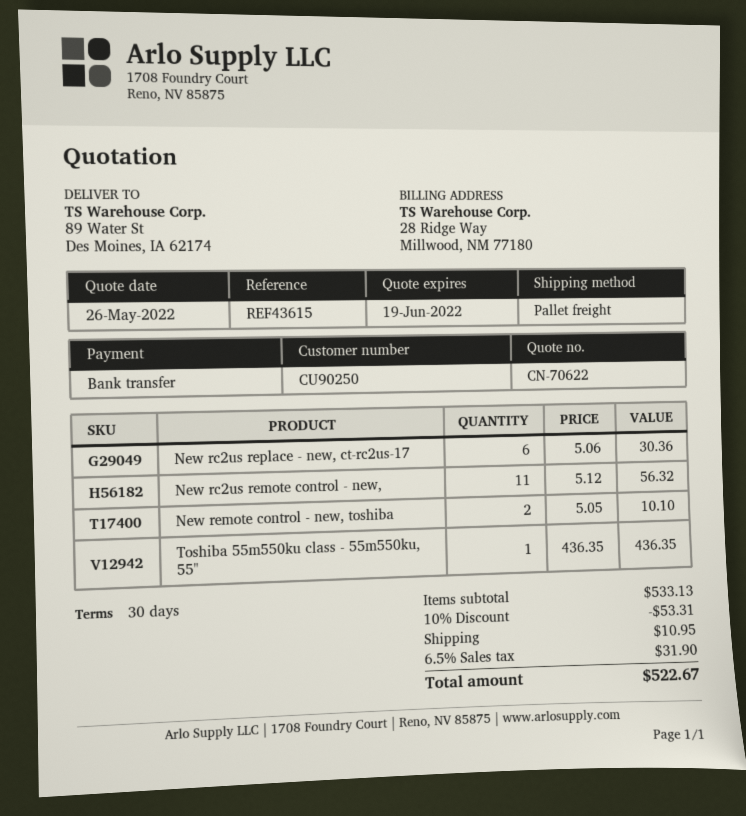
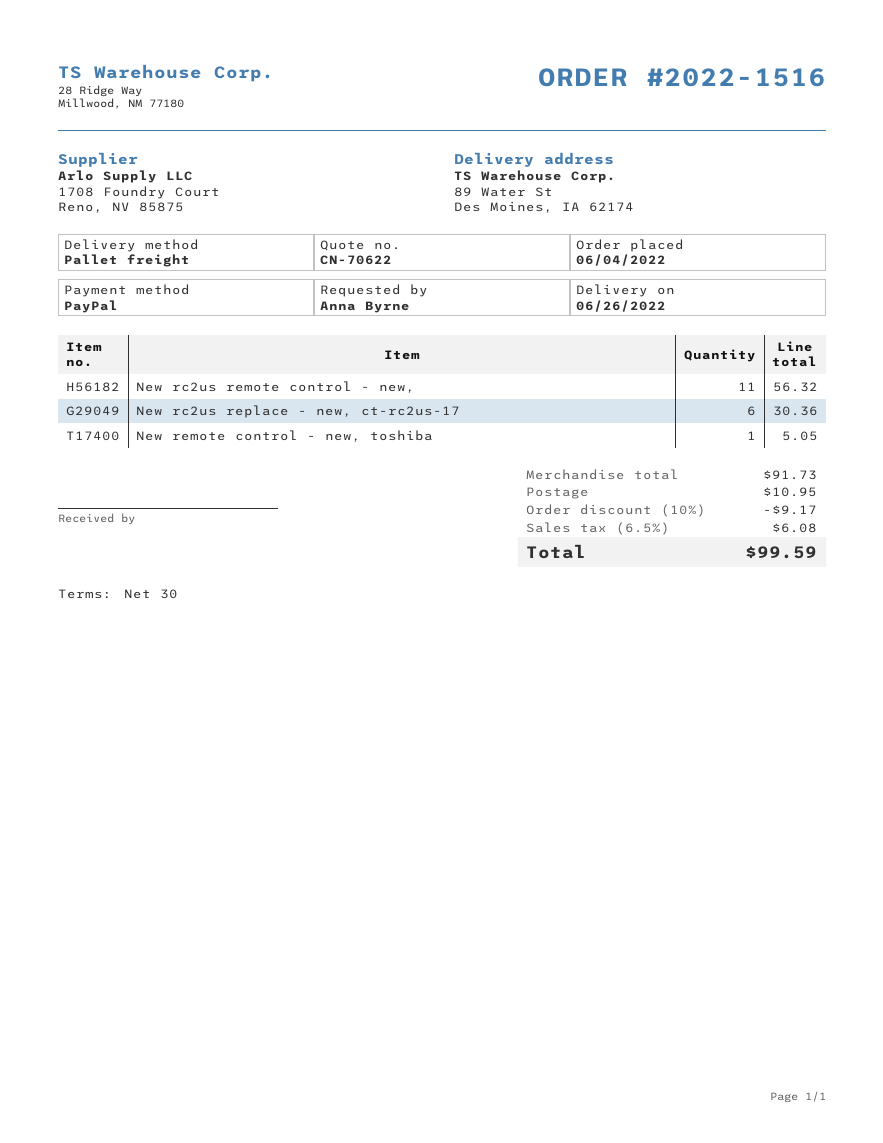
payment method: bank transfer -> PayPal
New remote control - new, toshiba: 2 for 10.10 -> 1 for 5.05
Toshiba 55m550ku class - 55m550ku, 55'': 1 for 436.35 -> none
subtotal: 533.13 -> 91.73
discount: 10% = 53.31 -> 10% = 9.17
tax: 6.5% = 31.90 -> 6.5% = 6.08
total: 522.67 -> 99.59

---

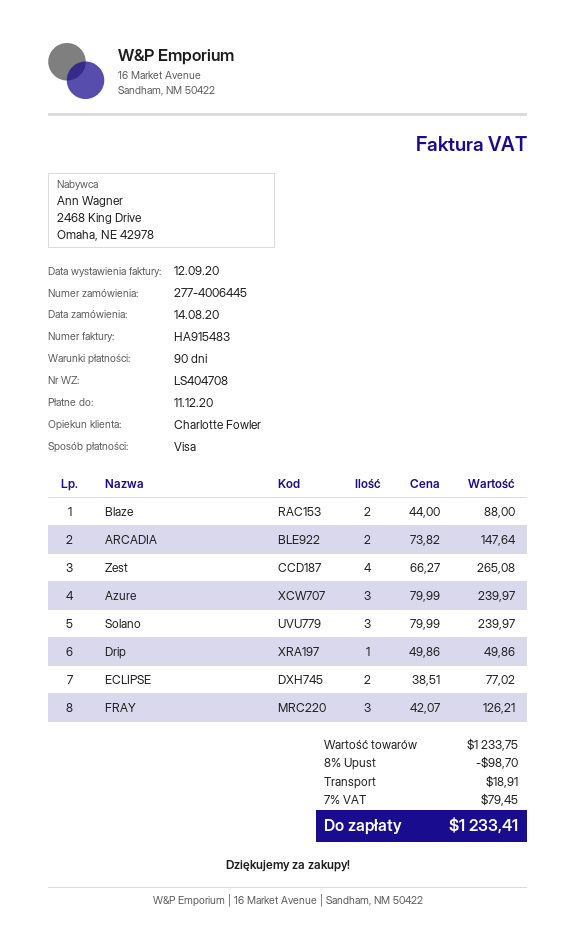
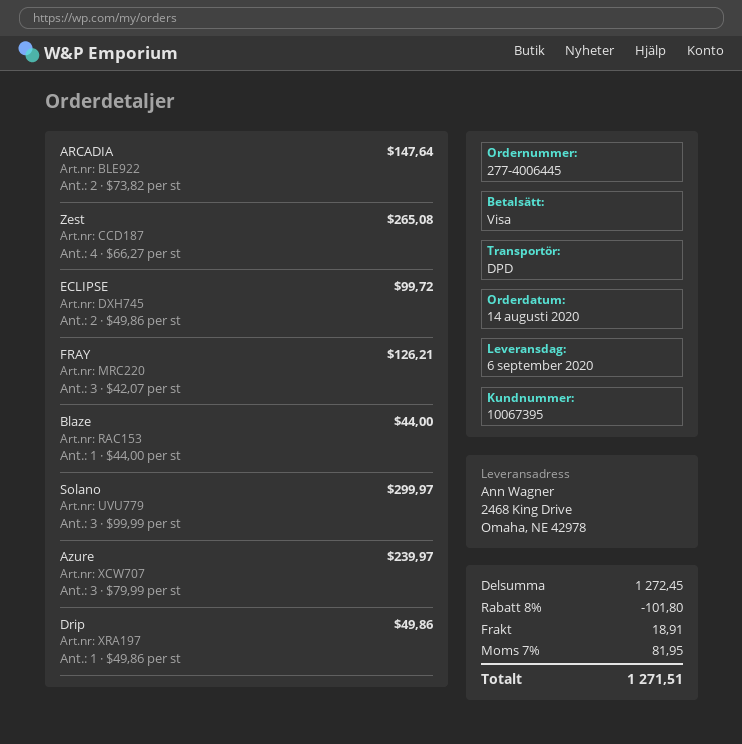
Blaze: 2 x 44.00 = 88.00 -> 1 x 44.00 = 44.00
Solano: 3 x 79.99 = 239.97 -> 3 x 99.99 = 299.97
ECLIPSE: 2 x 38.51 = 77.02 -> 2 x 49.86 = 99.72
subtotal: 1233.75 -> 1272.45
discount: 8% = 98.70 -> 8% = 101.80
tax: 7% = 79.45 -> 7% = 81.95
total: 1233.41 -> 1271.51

■ Task details
Take from the material above the lines running from the one with "subtotal: 533.13 -> 91.73" through the one with "total: 522.67 -> 99.59", and repeat them exactly, with nothing else.

■ Solution
subtotal: 533.13 -> 91.73
discount: 10% = 53.31 -> 10% = 9.17
tax: 6.5% = 31.90 -> 6.5% = 6.08
total: 522.67 -> 99.59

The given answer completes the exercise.